— DIRECTIONS —
With the pictures removed, please write out every line below exactly as given.

— MATERIAL TO PROCESS —

═══

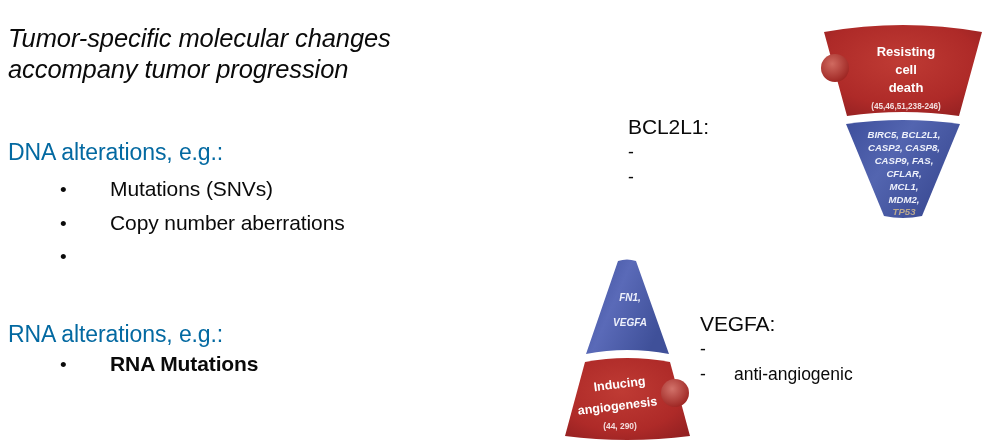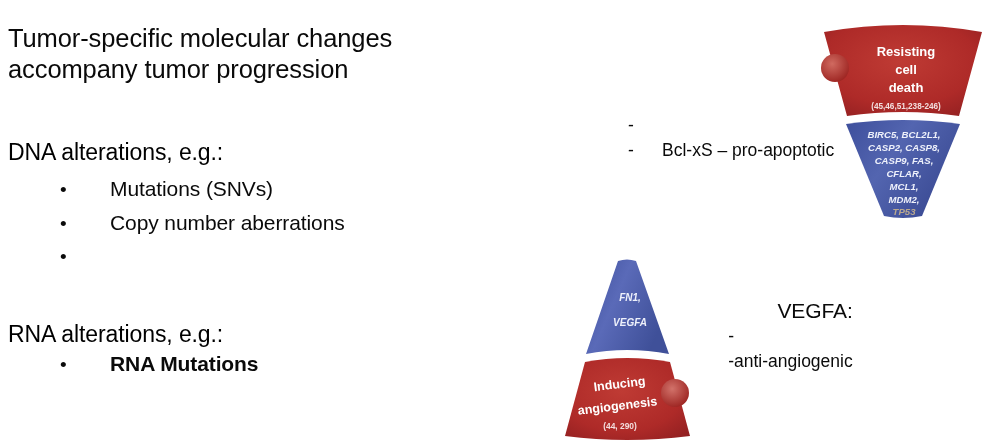--- a/index.html
+++ b/index.html
@@ -27,6 +27,7 @@
     font-weight: 400;
     color: #0a0a0a;
     letter-spacing: -0.1px;
+    font-style: italic;
   }
   .sect-head {
     position: absolute;

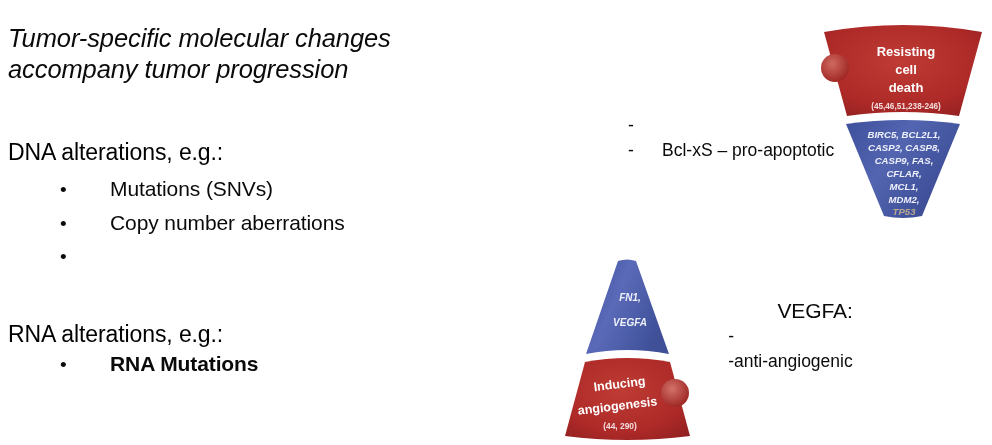--- a/index.html
+++ b/index.html
@@ -159,6 +159,7 @@
 </ul>
 
 <div class="callout" id="callout-bcl2l1">
+  <div class="callout-title">BCL2L1:</div>
   <ul class="dash-list">
     <li class="dash-item">
       <span class="dash-mark">-</span>

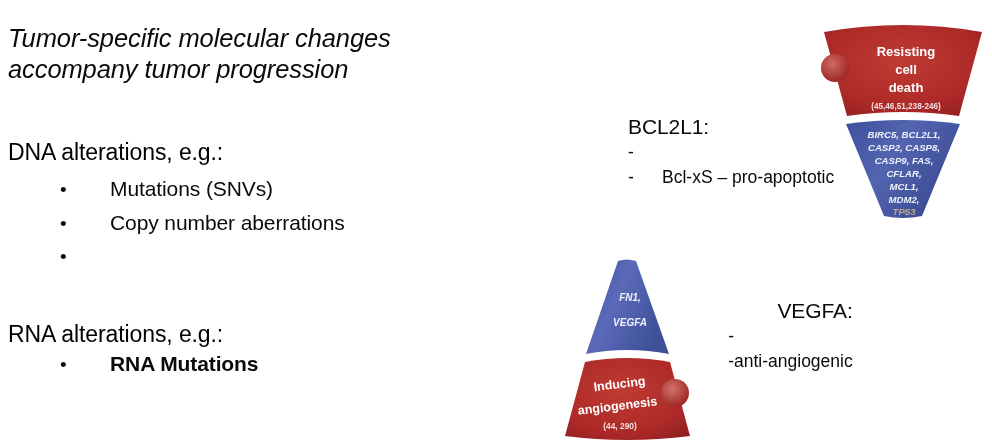--- a/index.html
+++ b/index.html
@@ -35,7 +35,7 @@
     font-size: 23px;
     line-height: 28px;
     font-weight: 400;
-    color: #000000;
+    color: #0369a1;
     letter-spacing: -0.1px;
     white-space: nowrap;
   }

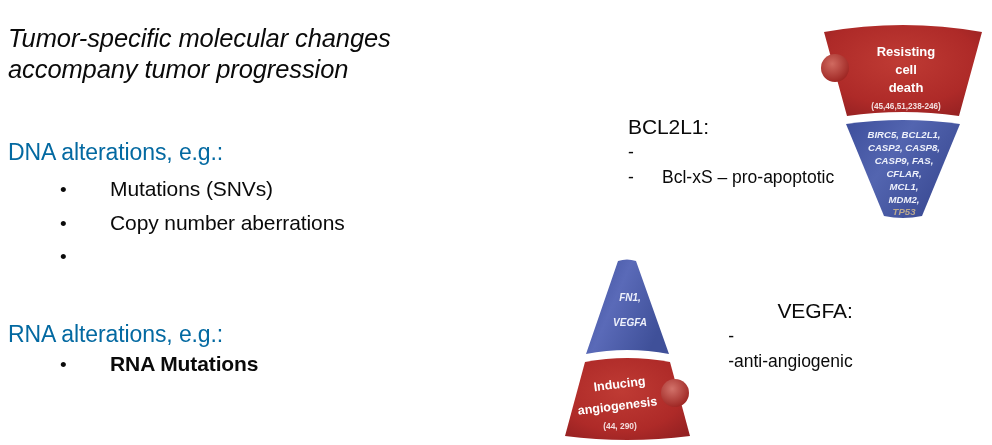--- a/index.html
+++ b/index.html
@@ -166,7 +166,6 @@
     </li>
     <li class="dash-item">
       <span class="dash-mark">-</span>
-      <span>Bcl-xS – pro-apoptotic</span>
     </li>
   </ul>
 </div>

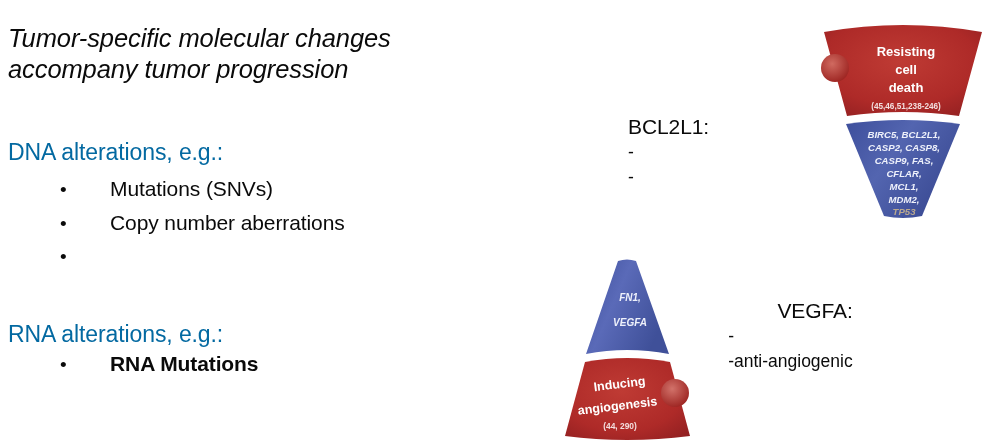--- a/index.html
+++ b/index.html
@@ -98,7 +98,7 @@
     flex: 0 0 34px;
   }
   #callout-bcl2l1 { left: 628px; top: 113px; }
-  #callout-vegfa  { left: 700px; top: 297px; text-align: right; }
+  #callout-vegfa  { left: 700px; top: 310px; }
 
   
   .figure { position: absolute; }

═══

— RESULT OF THIS TASK —
--- a/index.html
+++ b/index.html
@@ -27,6 +27,7 @@
     font-weight: 400;
     color: #0a0a0a;
     letter-spacing: -0.1px;
+    font-style: italic;
   }
   .sect-head {
     position: absolute;

--- a/index.html
+++ b/index.html
@@ -159,6 +159,7 @@
 </ul>
 
 <div class="callout" id="callout-bcl2l1">
+  <div class="callout-title">BCL2L1:</div>
   <ul class="dash-list">
     <li class="dash-item">
       <span class="dash-mark">-</span>

--- a/index.html
+++ b/index.html
@@ -35,7 +35,7 @@
     font-size: 23px;
     line-height: 28px;
     font-weight: 400;
-    color: #000000;
+    color: #0369a1;
     letter-spacing: -0.1px;
     white-space: nowrap;
   }

--- a/index.html
+++ b/index.html
@@ -166,7 +166,6 @@
     </li>
     <li class="dash-item">
       <span class="dash-mark">-</span>
-      <span>Bcl-xS – pro-apoptotic</span>
     </li>
   </ul>
 </div>

--- a/index.html
+++ b/index.html
@@ -98,7 +98,7 @@
     flex: 0 0 34px;
   }
   #callout-bcl2l1 { left: 628px; top: 113px; }
-  #callout-vegfa  { left: 700px; top: 297px; text-align: right; }
+  #callout-vegfa  { left: 700px; top: 310px; }
 
   
   .figure { position: absolute; }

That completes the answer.